» TASK GOAL: From the entries below, copy out all lines holding "height".

▼

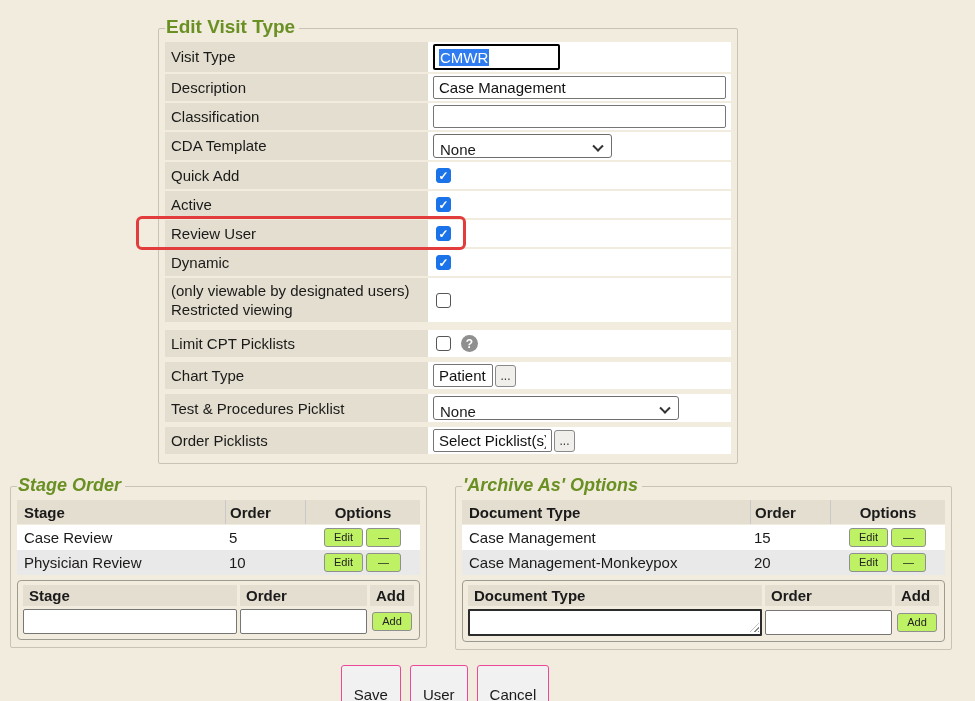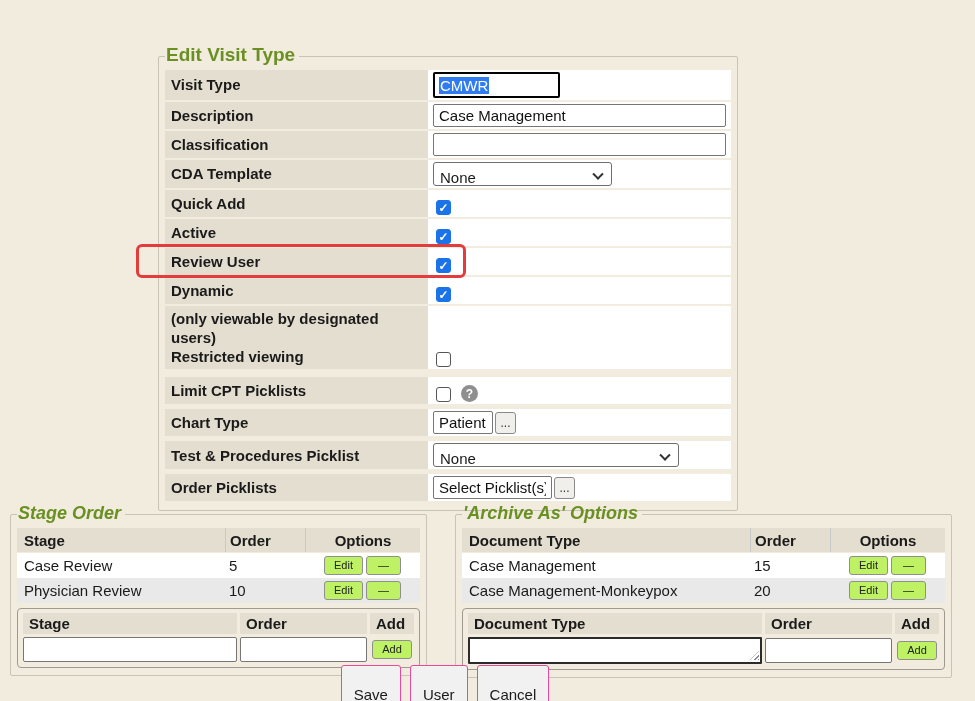--- a/index.html
+++ b/index.html
@@ -17,7 +17,6 @@
     border-radius: 2px;
     padding: 2px 6px 7px 6px;
     background: transparent;
-    margin-top: 28px;
   }
   legend {
     color: #6a8f23;

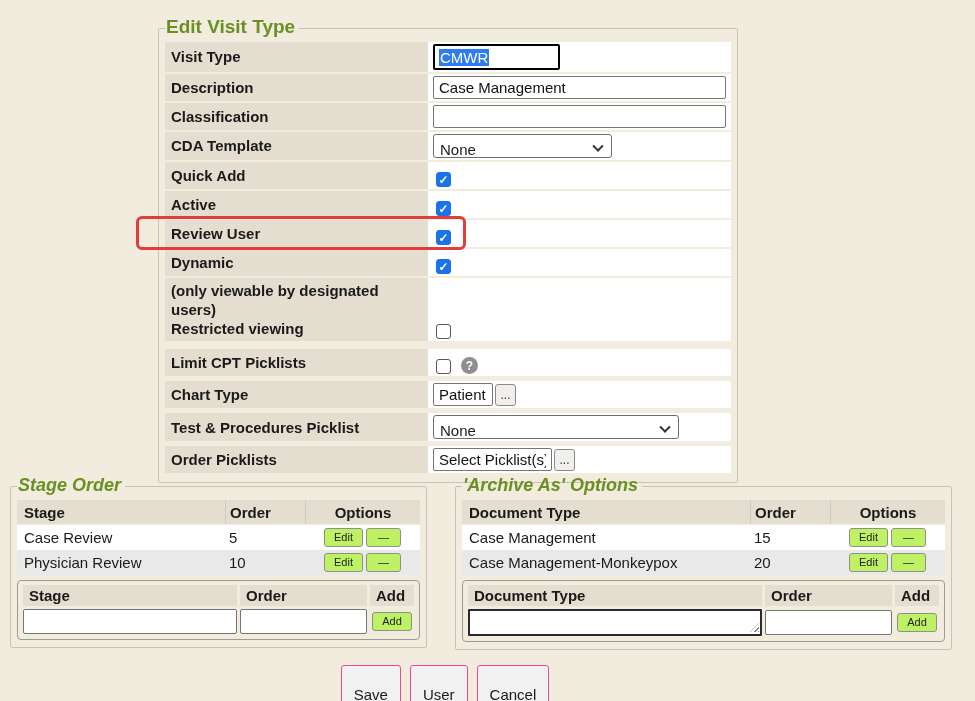--- a/index.html
+++ b/index.html
@@ -36,7 +36,7 @@
   .frow.loose { margin-bottom: 5px; }
   .flabel {
     width: 263px; background: #e3decf; padding: 3px 6px;
-    display: flex; flex-direction: column; justify-content: center; line-height: 1.27; font-weight: bold;
+    display: flex; flex-direction: column; justify-content: center; line-height: 1.27;
   }
   .fvalue { flex: 1; background: #ffffff; padding: 2px 5px; display: flex; align-items: flex-end; }
   .spacer { height: 6px; }

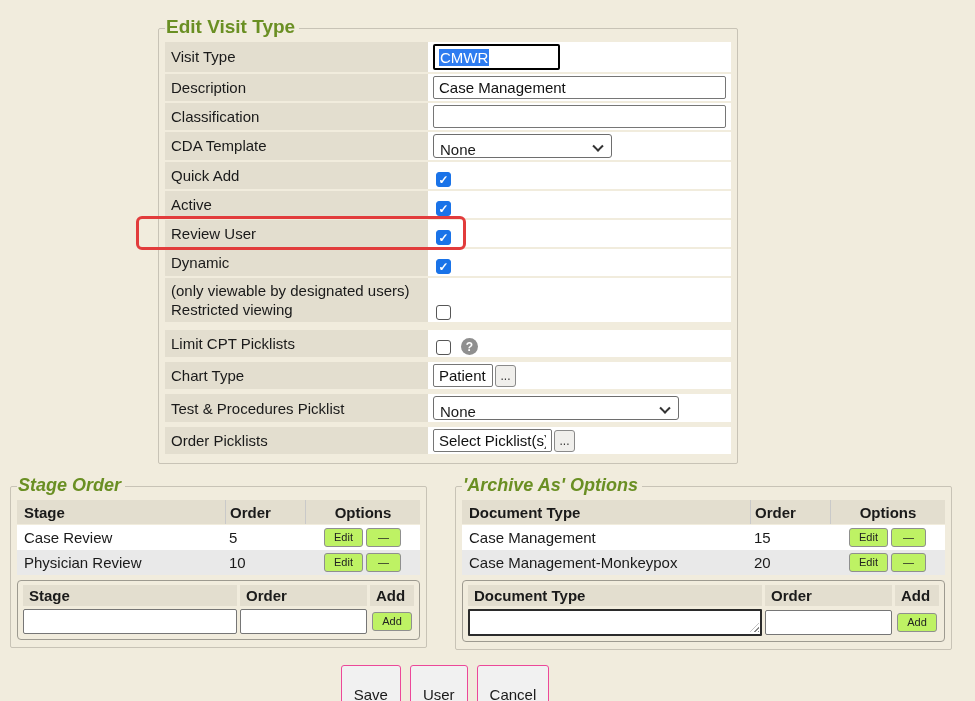--- a/index.html
+++ b/index.html
@@ -38,7 +38,7 @@
     width: 263px; background: #e3decf; padding: 3px 6px;
     display: flex; flex-direction: column; justify-content: center; line-height: 1.27;
   }
-  .fvalue { flex: 1; background: #ffffff; padding: 2px 5px; display: flex; align-items: flex-end; }
+  .fvalue { flex: 1; background: #ffffff; padding: 2px 5px; display: flex; align-items: center; }
   .spacer { height: 6px; }
 
   .txt {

▲

» YOUR RESPONSE:
-    display: flex; flex-direction: column; justify-content: center; line-height: 1.27; font-weight: bold;
+    display: flex; flex-direction: column; justify-content: center; line-height: 1.27;
   .spacer { height: 6px; }
     display: flex; flex-direction: column; justify-content: center; line-height: 1.27;
   .spacer { height: 6px; }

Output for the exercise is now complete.